Considering the distinction between the caste and the guild Thaplyal holds that though similar in some respects, they were basically different. Guilds were economic institutions; castes were social groups. Whereas caste is necessarily hereditary, the guild membership is not so. One could be a member of only one caste, but one could be a member of more than one guild. However, in areas populated by people of the same caste membership of guild and caste coincided and the head of the guild presided over the meetings of both guild and caste.

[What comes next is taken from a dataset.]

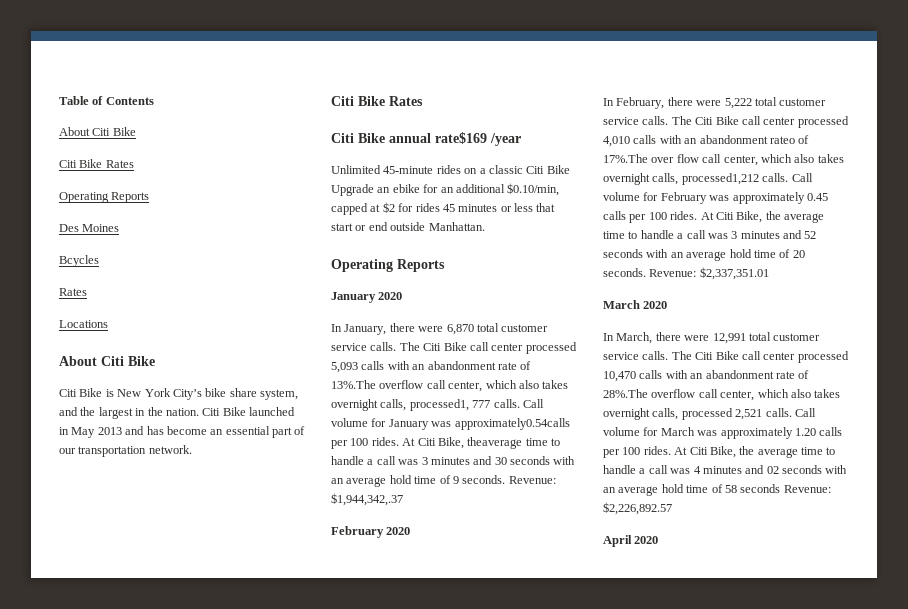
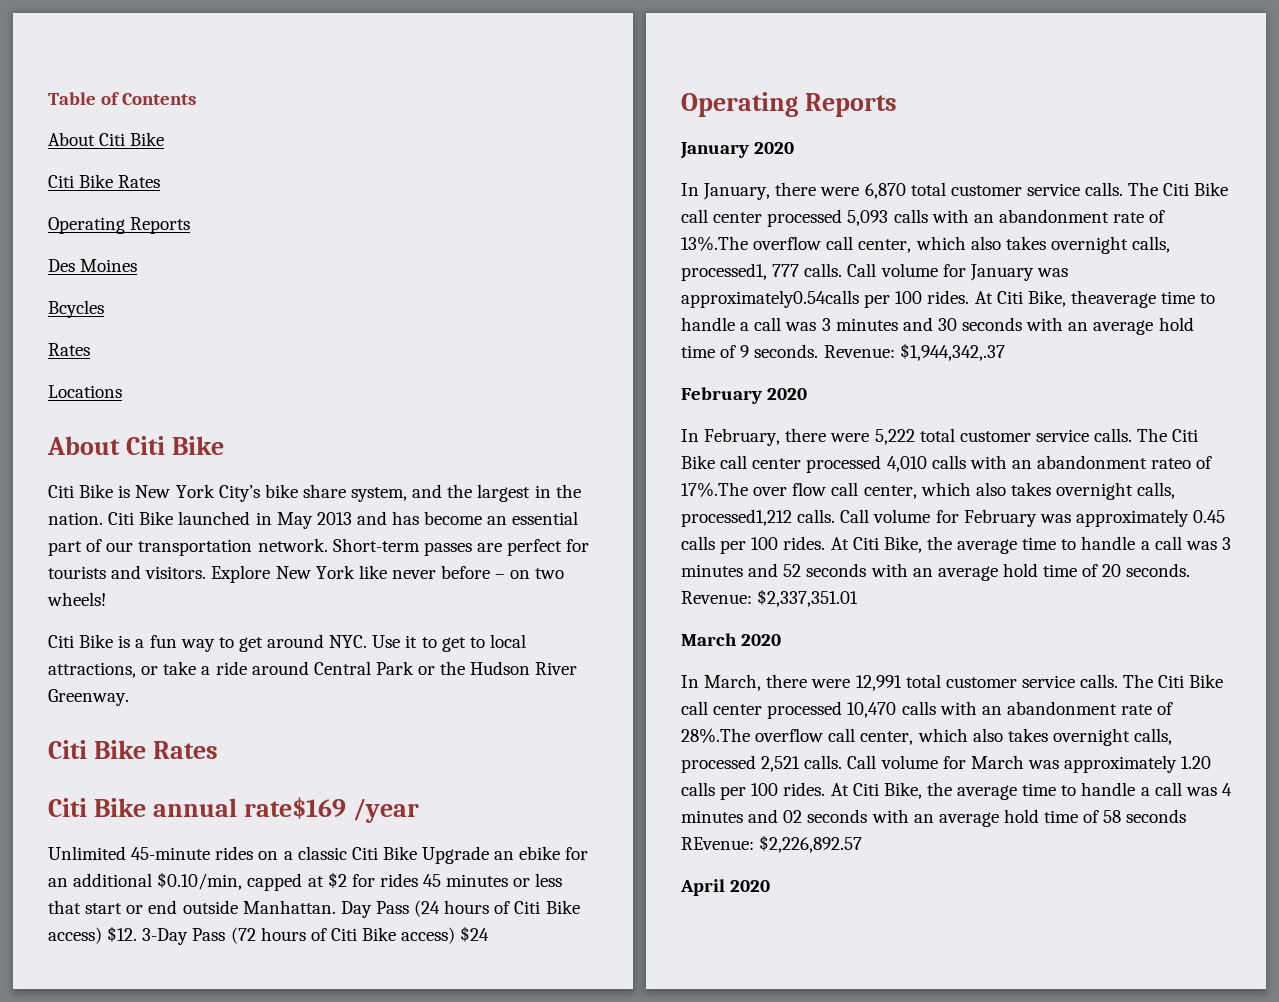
(192, 449) none -> [332,538,590,556] [48,565,565,583] [47,592,106,606] [48,634,526,652] [48,661,578,678] [48,689,129,706] Short-term passes are perfect for tourists and visitors. Explore New York like never before – on two wheels! // Citi Bike is a fun way to get around NYC. Use it to get to local attractions, or take a ride around Central Park or the Hudson River Greenway.
(485, 226) none -> [340,900,580,918] [48,926,490,945] Day Pass (24 hours of Citi Bike access) $12. 3-Day Pass (72 hours of Citi Bike access) $24
[783,485,831,493] Revenue: -> [681,837,754,850] REvenue:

Lastly, Thaplyal looks into the relationship between the guild and the state informing us that the Guilds enjoyed considerable autonomy, which came not as a favour from the state but by their inherent right. The guilds safeguarded the interests of traders and craftsmen against oppression by the king, as well as legal discrimination they were normally subjected to. Manu enjoins upon a king, to acquire knowledge of laws of the srenis and other institutions while dealing with them. Yajnavalkya lays down that such rules of corporations as are not against sacred laws should be observed. Even Kautilya, a champion of state control over all spheres of activity, lays down rules for the protection of artisans. Since the state earned a sizable income from taxation through guilds, it naturally provided facilities to them by maintaining roads for transport of merchandise and also granted subsidies and loans to them. Some prosperous merchants, as members of the guilds, or otherwise, must have extended financial support to kings in times of emergency. Kings honoured guild heads by offering gifts. Guild heads were present at important state ceremonies. The heads of guilds accompanied Suddhodana in welcoming the Buddha, and also Bimbisara in paying a visit to the Buddha. Tradition believes that they, along with others, waited for the coronation ceremony of Bharata, and also accompanied Bharata to visit Rama at Chitrakuta. The naigamas participated in Rama’s coronation ceremony.

There is no evidence of a guild or a combination of guilds attempting to capture political power. The guilds of the period were local in character, with no central organization. Interests of different guilds were of different kinds, sometimes even conflicting and so they could hardly form a joint front against the state. However, in case of contests for succession to the royal throne, they might have helped the claimants of their choice in acquiring it. However, Kautilya advises the king to see that heads of different guilds do not unite against him, and win the support of the guilds by means of reconciliation and gifts, and to weaken the ones as are inimical to him. He also advises the king to grant land, which is under attack from enemy to the guild of warriors. Guild quarrels, both internal and external, provided the king with appropriate opportunities to interfere in guild affairs. Yajnavalkya enjoins that a king should settle quarrels among guilds according to their usages and make them follow the established path.

So we find that Thaplyal in this article, well substantiated by literary evidence, has tried to show that the social institutions that we generally attribute to the ingenuity of the west were already present in the socio-economic structures of ancient Indian society.

We had made such unique social innovations which served a variety of useful functions: specialisation of crafts, quality control of products, defence against state’s oppression, composing differences among different sections of society, providing justice to the needy, charity to the poor etc. Guilds were perhaps the earliest democratic institutions of the world.

Bibliography

Ghosal, U.N. Economic conditions. In The Classical Age, (Eds.) Majumdar, R.C., A.S. Pusalker, and A.K. Majumdar. 1997. Mumbai: Bhartiya Vidya Bhavan. Pp. 603-605

Thaplyal, Kiran Kumar (2001). Guilds in Ancient India (Antiquity and Various Stages in the Development of Guilds up to AD 300). In Life Thoughts and Culture in India (Ed. G. C. Pande). Delhi: Munshiram Manoharlal Publishers Pvt. Ltd. Pp: 995-1006.

Thapar, Romila. 1996. Ancient Indian Social History: Some Interpretations. Hyderabad: Orient Longman. Pp. 129-130, 133.

Thapar, Romila. 2000. Asoka and the Decline of the Mauryas. Delhi: Oxford. P. 73.